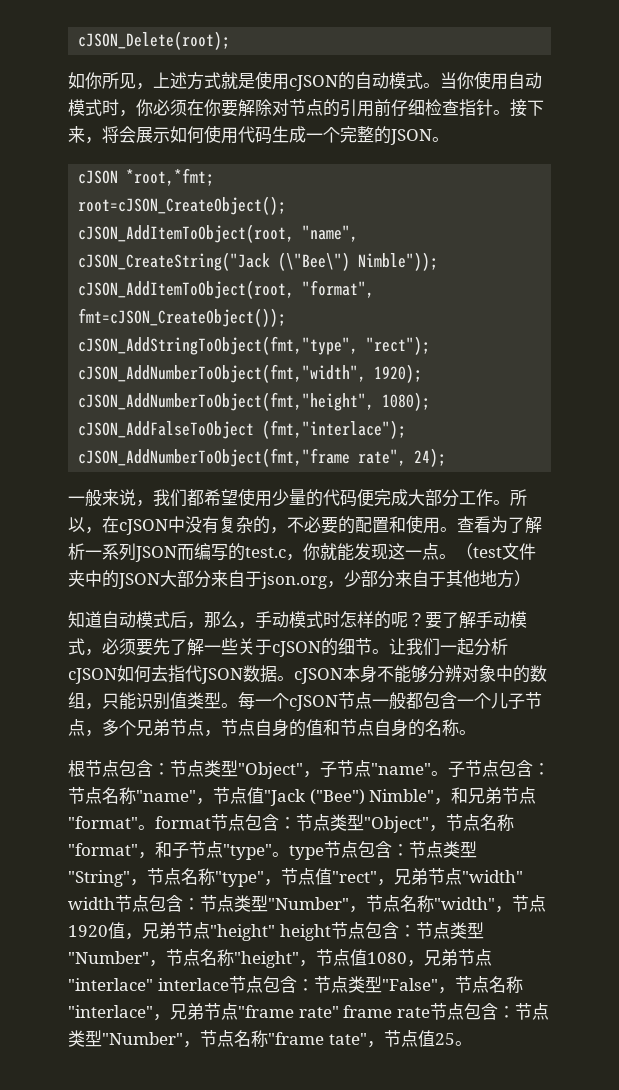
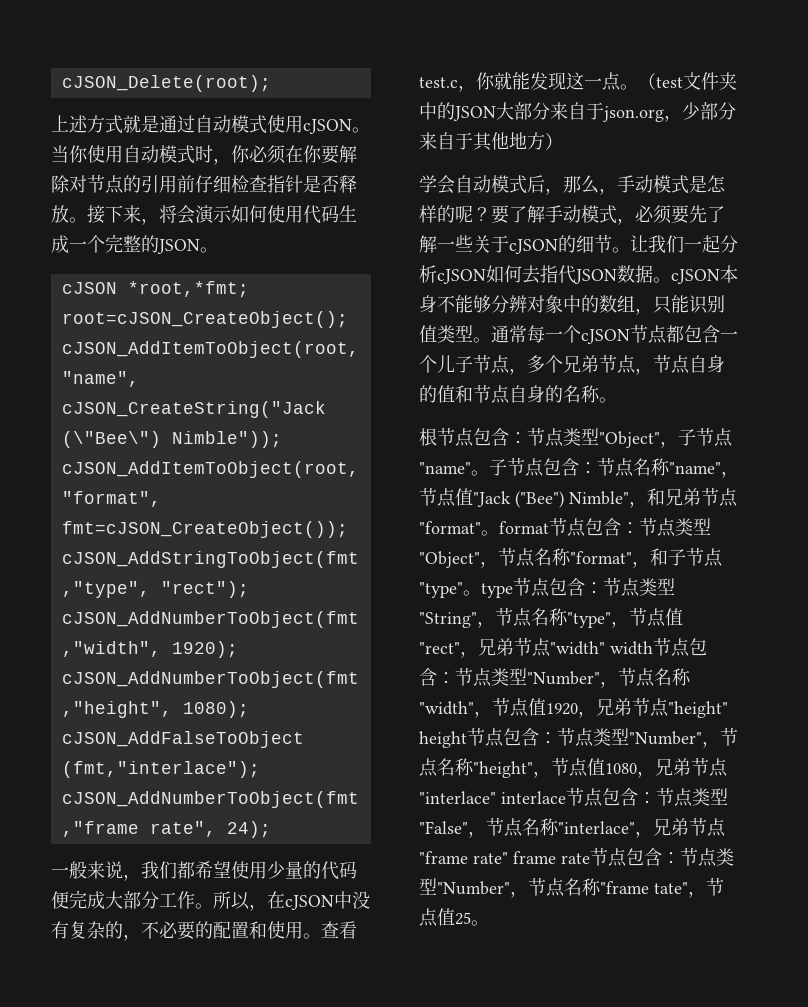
- 如你所见，上述方式就是使用cJSON的自动模式。
+ 上述方式就是通过自动模式使用cJSON。
- 当你使用自动模式时，你必须在你要解除对节点的引用前仔细检查指针。
+ 当你使用自动模式时，你必须在你要解除对节点的引用前仔细检查指针是否释放。
- 接下来，将会展示如何使用代码生成一个完整的JSON。
+ 接下来，将会演示如何使用代码生成一个完整的JSON。
- 查看为了解析一系列JSON而编写的test.c，你就能发现这一点。
+ 查看test.c，你就能发现这一点。
- 知道自动模式后，那么，手动模式时怎样的呢？
+ 学会自动模式后，那么，手动模式是怎样的呢？
- 每一个cJSON节点一般都包含一个儿子节点，多个兄弟节点，节点自身的值和节点自身的名称。
+ 通常每一个cJSON节点都包含一个儿子节点，多个兄弟节点，节点自身的值和节点自身的名称。
- 节点类型"Number"，节点名称"width"，节点1920值，兄弟节点"height" height节点包含：
+ 节点类型"Number"，节点名称"width"，节点值1920，兄弟节点"height" height节点包含：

_ _ _ _

* _WHAT NEEDS TO BE DONE_
Within this material, how many lines include the word "你就能发现这一点"? State only the number.

* _COMPLETED EXERCISE_
2